01 Nisan 2017 10:42

Cumartesi Anneleri'nin 627'nci buluşmasında 'hayır' vurgusu

Cumartesi Anneleri, kaybedilen yakınlarının akıbetlerini sormak için 627'nci kez bir araya geldi. Açıklamada 'hayır' vurgusu öne çıktı.

Paylaş

Cumartesi Anneleri, kayıpların akıbetini sormak ve faillerin yargılanması talebiyle 627'nci kez Galatasaray Meydanı’nda bir araya geldi. Eylemde, üzerine kırmızı karanfillerle “barışı” simgeleyen beyaz tülbentlerin bırakıldığı ve “Failler belli kayıplar nerede” pankartı açıldı, kayıpların fotoğrafları taşındı. Eyleme aralarında CHP Milletvekili Sezgin Tanrıkulu, CHP Milletvekili Hilmi Yarayıcı ve kayıp yakınlarının da olduğu çok sayıda kişi katıldı. Bu haftaki eylemde 21 yıl önce bugün gözaltında kaybedilen Talat Türkoğlu’nun akıbeti soruldu.  Sabahattin Ali anıldı.

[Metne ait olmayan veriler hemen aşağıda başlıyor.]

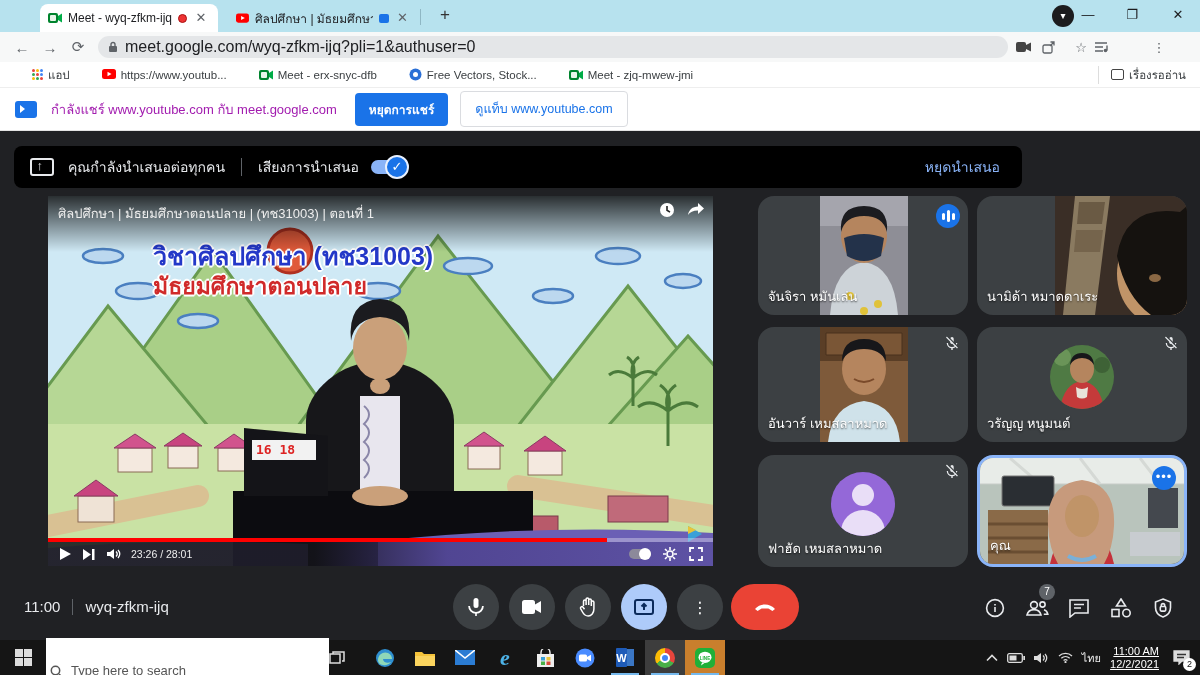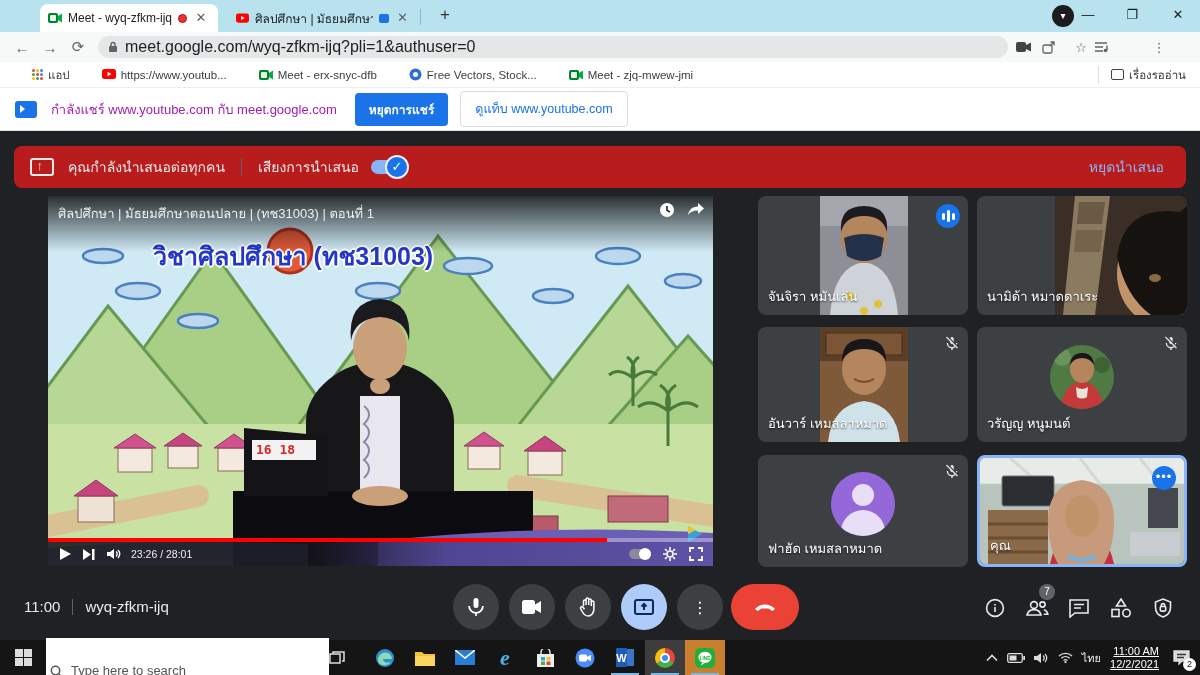--- a/index.html
+++ b/index.html
@@ -45,7 +45,7 @@
 
   
   .meet { left:0; top:131px; width:1200px; height:509px; background:#202124; }
-  .banner { position:absolute; left:14px; top:15px; width:1172px; height:42px; background:#b91c1c; border-radius:8px; display:flex; align-items:center; color:#e8eaed; font-size:14px; }
+  .banner { position:absolute; left:14px; top:15px; width:1008px; height:42px; background:#000000; border-radius:8px; display:flex; align-items:center; color:#e8eaed; font-size:14px; }
   .present-ic { width:24px; height:18px; border:2px solid #e8eaed; border-radius:3px; margin-left:16px; position:relative; }
   .present-ic:after { content:"↑"; position:absolute; left:4.5px; top:-2px; font-size:13px; color:#e8eaed; }
   .banner .sep { width:1px; height:18px; background:#5f6368; margin:0 16px; }

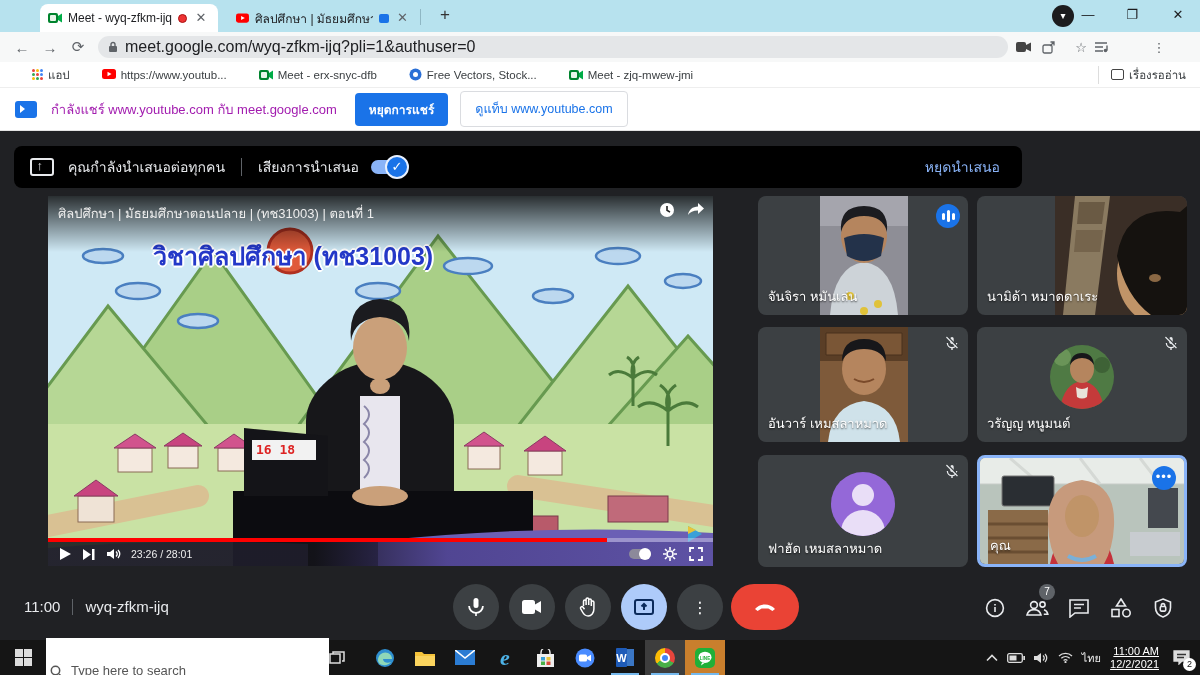--- a/index.html
+++ b/index.html
@@ -337,6 +337,7 @@
           </svg>
       </div>
       <div class="slide-title">วิชาศิลปศึกษา (ทช31003)</div>
+      <div class="slide-sub">มัธยมศึกษาตอนปลาย</div>
 
       <div class="abs" style="left:208px; top:246px; z-index:4; font-family:'DejaVu Sans Mono',monospace; font-size:13px; font-weight:bold; color:#d22;">16 18</div>
 

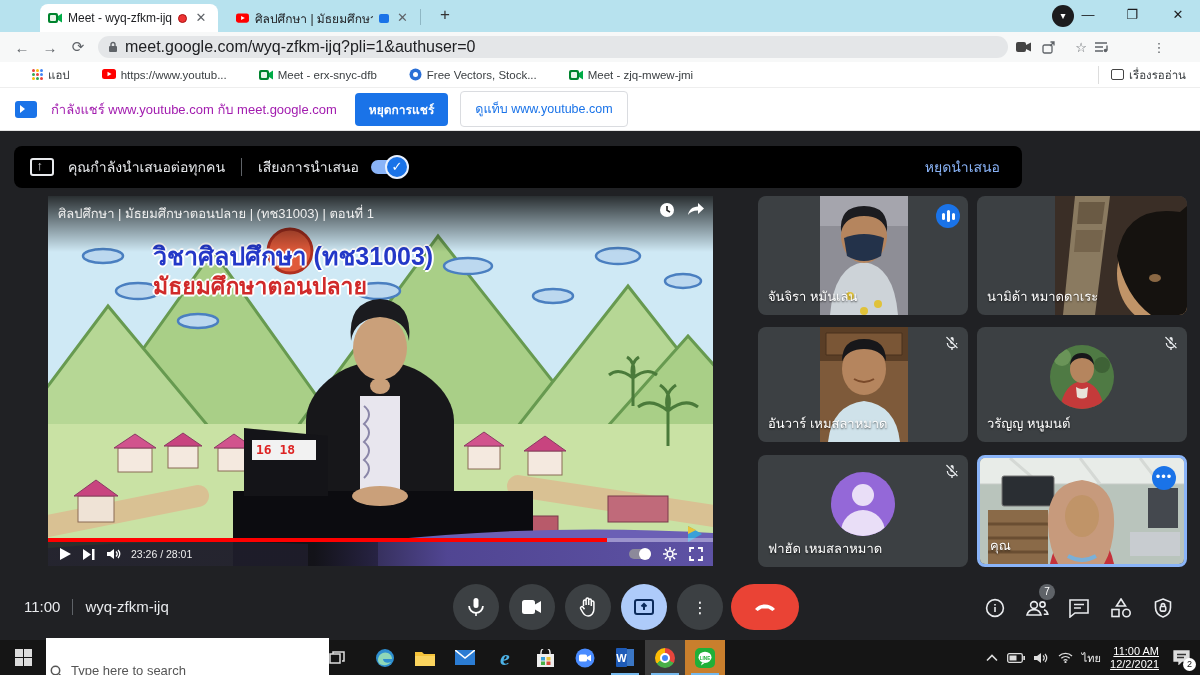--- a/index.html
+++ b/index.html
@@ -73,7 +73,7 @@
   .autoplay:after { content:""; position:absolute; right:0; top:-1px; width:12px; height:12px; border-radius:50%; background:#fff; }
 
   
-  .tile { position:absolute; width:210px; border-radius:8px; background:#3c4043; overflow:hidden; }
+  .tile { position:absolute; width:210px; border-radius:16px; background:#3c4043; overflow:hidden; }
   .tile .name { position:absolute; left:10px; bottom:8px; color:#fff; font-size:13px; text-shadow:0 1px 2px #000a; z-index:4; }
   .tile .micoff { position:absolute; right:8px; top:8px; z-index:4; }
   .speak-ind { position:absolute; right:8px; top:8px; width:24px; height:24px; border-radius:50%; background:#1a73e8; display:flex; align-items:center; justify-content:center; gap:2px; z-index:4; }

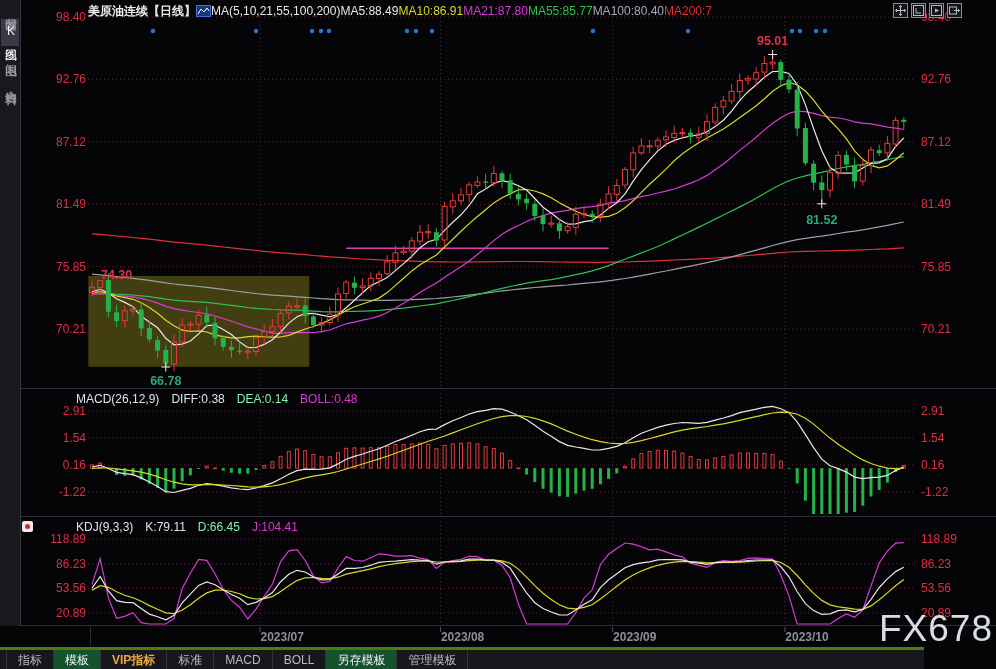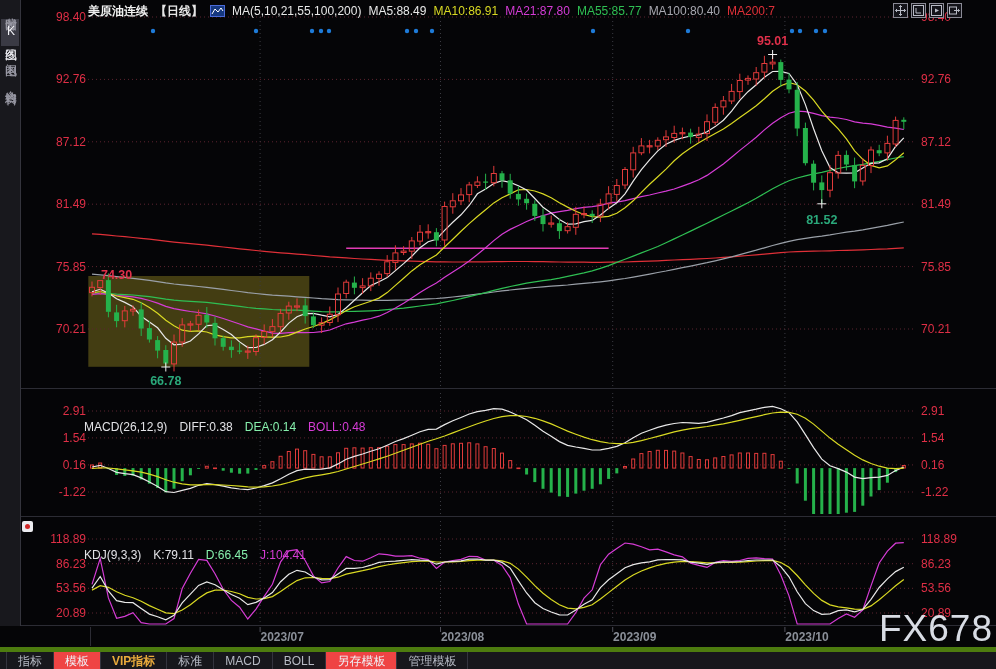--- a/index.html
+++ b/index.html
@@ -17,7 +17,7 @@
   #chart-svg{position:absolute;left:0;top:0;z-index:1;}
   #chart-svg text{font-family:"Liberation Sans",sans-serif;}
   
-  .main-header{position:absolute;left:88px;top:3px;height:16px;display:flex;gap:7px;align-items:center;
+  .main-header{position:absolute;left:88px;top:3px;height:16px;display:flex;align-items:center;
                z-index:6;font-size:12px;white-space:nowrap;}
   .main-header .sym{color:#f0f0f0;font-weight:bold;}
   .main-header .period{color:#e5e5e5;font-weight:bold;}

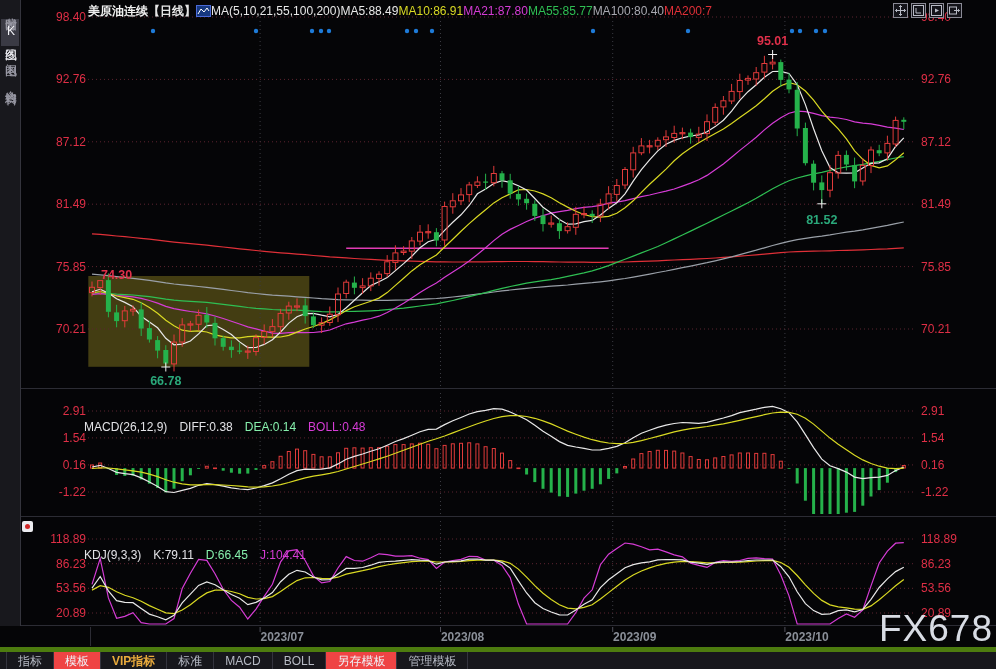--- a/index.html
+++ b/index.html
@@ -28,7 +28,7 @@
   .tb-btn{width:15px;height:15px;border:1px solid #8a8a95;background:#14141a;display:flex;
           align-items:center;justify-content:center;cursor:pointer;box-sizing:border-box;}
   
-  .macd-header,.kdj-header{position:absolute;left:84px;font-size:12px;display:flex;gap:12px;z-index:6;white-space:nowrap;margin-top:28px;}
+  .macd-header,.kdj-header{position:absolute;left:76px;font-size:12px;display:flex;gap:12px;z-index:6;white-space:nowrap;}
   .macd-header{top:392px;}
   .kdj-header{top:520px;}
   .c-white{color:#e2e2e6;}

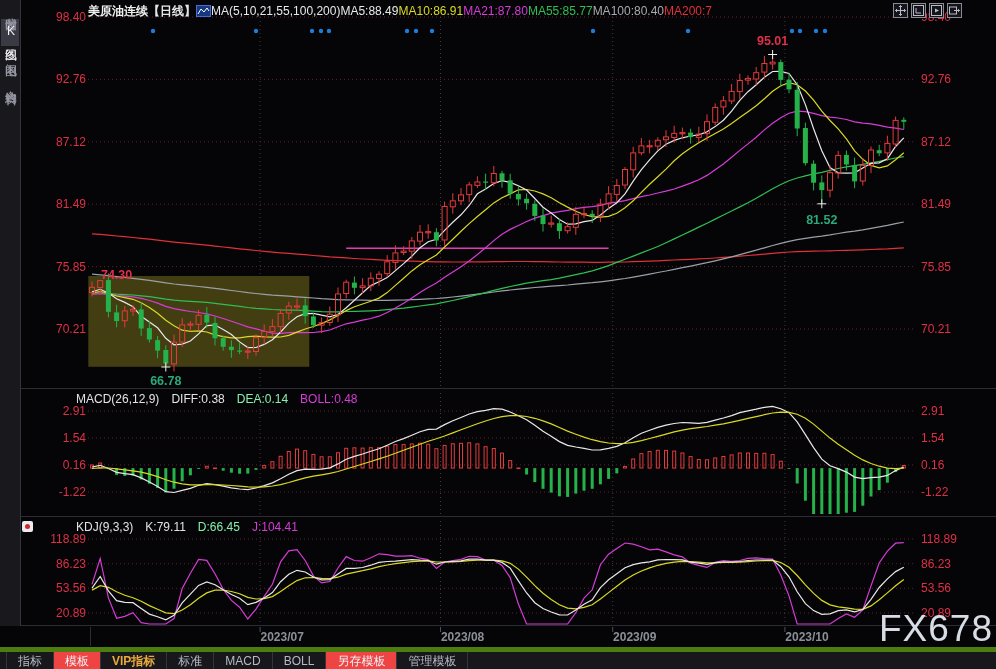--- a/index.html
+++ b/index.html
@@ -44,8 +44,8 @@
   .watermark{position:absolute;right:3px;top:610px;z-index:8;color:#d8dce4;font-size:37px;
              letter-spacing:1px;line-height:1;font-weight:400;}
   
-  .tabbar{position:absolute;left:0;top:647px;width:996px;height:22px;background:#17171c;
-          border-top:5px solid #4d7c0f;display:flex;z-index:9;font-size:12px;padding-left:6px;
+  .tabbar{position:absolute;left:0;top:647px;width:924px;height:22px;background:#17171c;
+          border-top:3px solid #4d7c0f;display:flex;z-index:9;font-size:12px;padding-left:6px;
           box-sizing:border-box;align-items:stretch;}
   .tab{padding:0 11px;line-height:20px;color:#b6bac4;border-right:1px solid #34343e;cursor:pointer;
        display:flex;align-items:center;}

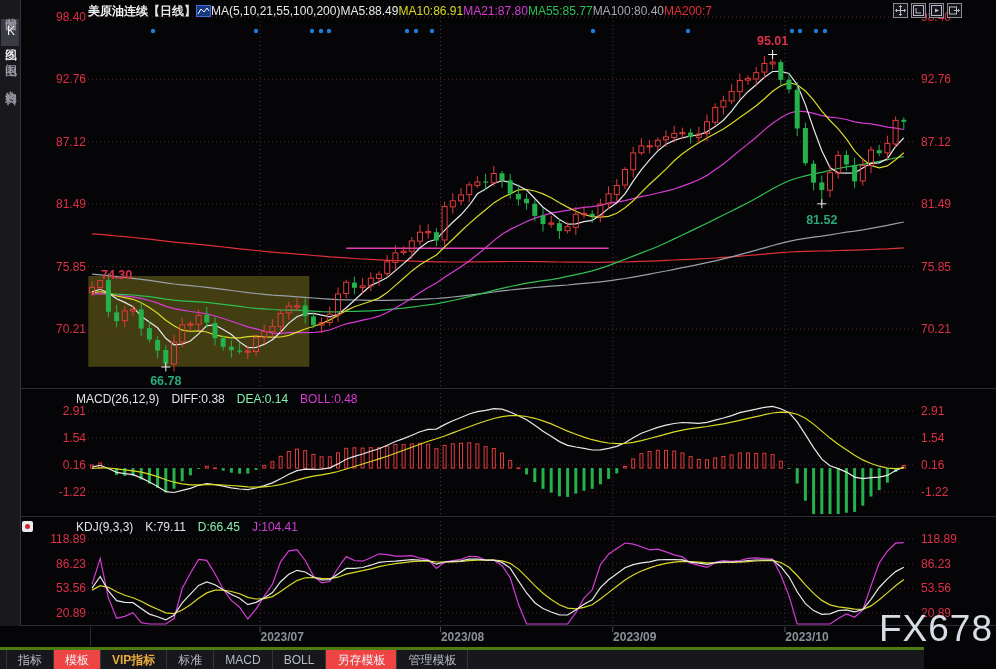--- a/index.html
+++ b/index.html
@@ -50,7 +50,7 @@
   .tab{padding:0 11px;line-height:20px;color:#b6bac4;border-right:1px solid #34343e;cursor:pointer;
        display:flex;align-items:center;}
   .tab:first-child{border-left:1px solid #34343e;}
-  .tab.hl{background:#ef4444;color:#eef0f6;text-align:right;}
+  .tab.hl{background:#14532d;color:#eef0f6;text-align:right;}
   .tab.accent{color:#e8aa3c;font-weight:bold;}
 </style>
 </head>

‘MÜCADELE ETMEYE DEVAM EDECEĞİZ’

İlk sözü gözaltında kaybedilen Cemil Kırbayır’ın abisi Mikail Kırbayır aldı. Kırbayır, 627 haftadır adalet talebiyle Cumartesi Meydanı'nda olduklarını söyledi. Kırbayır, yargısız infazlarla öldürülen, kaybedilen yakınlarının akıbetlerinin oldu bittiye getirilmemesi için mücadeleye devam ettiklerini söyledi. Kırbayır devletin yurttaşını öldürmekle değil yaşatmakla sorumlu olduğunu söyledi.

‘İKTİDAR SAMİMİ OLSAYDI KAYIPLARIMIZI BULURDU’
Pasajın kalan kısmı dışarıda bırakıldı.